The conflict has cost an estimated 100,000 lives, with 80 per cent of Yemenis in need of humanitarian assistance. The United Nations International Children’s Fund (UNICEF) has said “the crisis is of cataclysmic proportions”.
In June 2019, the Court of Appeal ruled that the Government had acted unlawfully by licencing the sale of UK-made arms to Saudi forces for use in Yemen without assessing whether incidents in the conflict had amounted to breaches of international humanitarian law.
Since the bombing of Yemen started in March 2015 the UK government has issued export licences worth £5.3 billion, including £2.5 billion of licences relating to bombs, missiles and other types of ordinance.
In a notice to exporters published on Tuesday, the government added: “The broader commitment that was given to parliament, relating to licences for Saudi Arabia and its coalition partners … no longer applies.
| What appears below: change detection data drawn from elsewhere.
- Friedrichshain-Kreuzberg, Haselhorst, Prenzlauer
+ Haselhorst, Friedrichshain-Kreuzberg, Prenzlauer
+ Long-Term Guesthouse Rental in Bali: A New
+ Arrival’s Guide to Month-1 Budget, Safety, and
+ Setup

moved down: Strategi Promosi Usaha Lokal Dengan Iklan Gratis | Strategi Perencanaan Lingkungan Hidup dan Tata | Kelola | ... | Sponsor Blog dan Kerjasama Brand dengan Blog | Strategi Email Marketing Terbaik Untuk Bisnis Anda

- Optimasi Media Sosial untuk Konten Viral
The government will now begin the process of clearing the backlog of licence applications for Saudi Arabia and its coalition partners that has built up since 20 June last year.”
Andrew Smith of Campaign Against Arms Trade described the government’s move as “disgraceful and morally bankrupt” and said that it exposed the “rank hypocrisy at the heart of UK foreign policy”.
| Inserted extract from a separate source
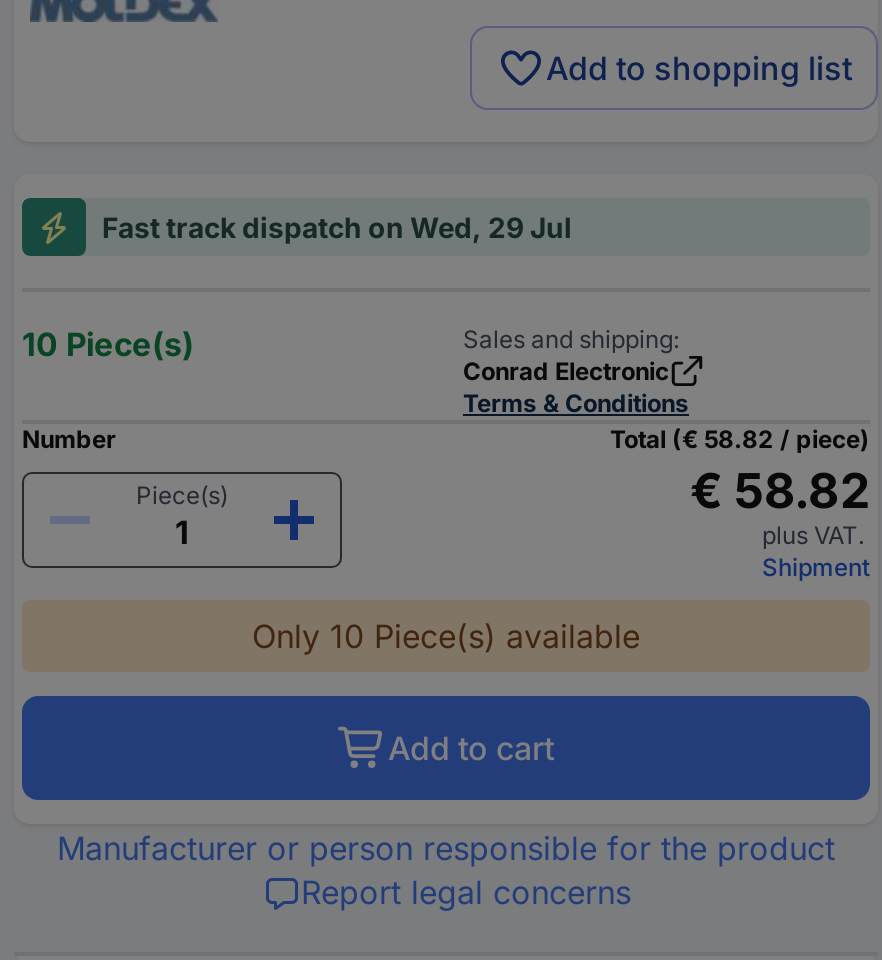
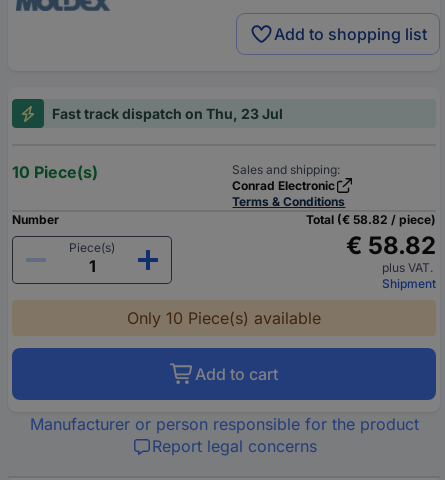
- Fast track dispatch on Wed, 29 Jul
+ Fast track dispatch on Thu, 23 Jul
“The Saudi-led bombardment of Yemen has created the world’s worst humanitarian crisis, and the government itself admits that UK-made weapons have played a central role in the bombing. We will be considering this new decision with our lawyers, and will be exploring all options available to challenge it,” he said.
“The evidence shows a clear pattern of heinous and appalling breaches of International humanitarian law by a coalition which has repeatedly targeted civilian gatherings such as weddings, funerals, and market places. The government claims that these are isolated incidents, but how many hundreds of isolated incidents would it take for the Government to stop supplying the weaponry?
“This exposes the rank hypocrisy at the heart of UK foreign policy. Only yesterday the government was talking about the need to sanction human rights abusers, but now it has shown that it will do everything it can to continue arming and supporting one of the most brutal dictatorships in the world.”
Rosa Curling of Leigh Day solicitors, which took the original case to court, said the decision was being looked at ”carefully”.
Kate Allen, Amnesty International UK’s Director, said: “This is a deeply cynical move to restart business as usual when it comes to Saudi arms sales.
“How the Government can seriously describe a five-year Saudi-led aerial assault on Yemen which has seen numerous examples of civilians killed in schools, hospitals, funeral halls and market places as a set of ‘isolated incidents’ is almost beyond comprehension.
“This seems like an attempt to rewrite history and disregard international law. The UK is bypassing its obligations under the international arms control framework. Its approach to this decision has effectively rendered our own protections meaningless.”
Danny Sriskandarajah, chief executive of Oxfam, described the decision as “nothing short of cruel”.
“It’s shocking that less than a week after signing up to a UN Security Council resolution for a global ceasefire, the UK government is announcing a resumption of weapons exports to Saudi Arabia. The UK should not licence arms to a country that has led a coalition in their bombardment of Yemen over more than five years,” he said.
“Even before the coronavirus hit, Yemen was already facing the world’s biggest humanitarian crisis and had seen its hospitals and clinics decimated in the conflict. It’s nothing short of cruel that the government should take the decision to restart sales to Saudi Arabia at such a time.”
Liberal Democrat MP Layla Moran, one of the party’s leadership candidates, described the decision as “jaw-dropping” and accused ministers of “putting profit before lives”.
“It’s time the government stood firm for the values we believe in like human rights and international law, instead of allowing them to be sold off to the highest bidder,” she added.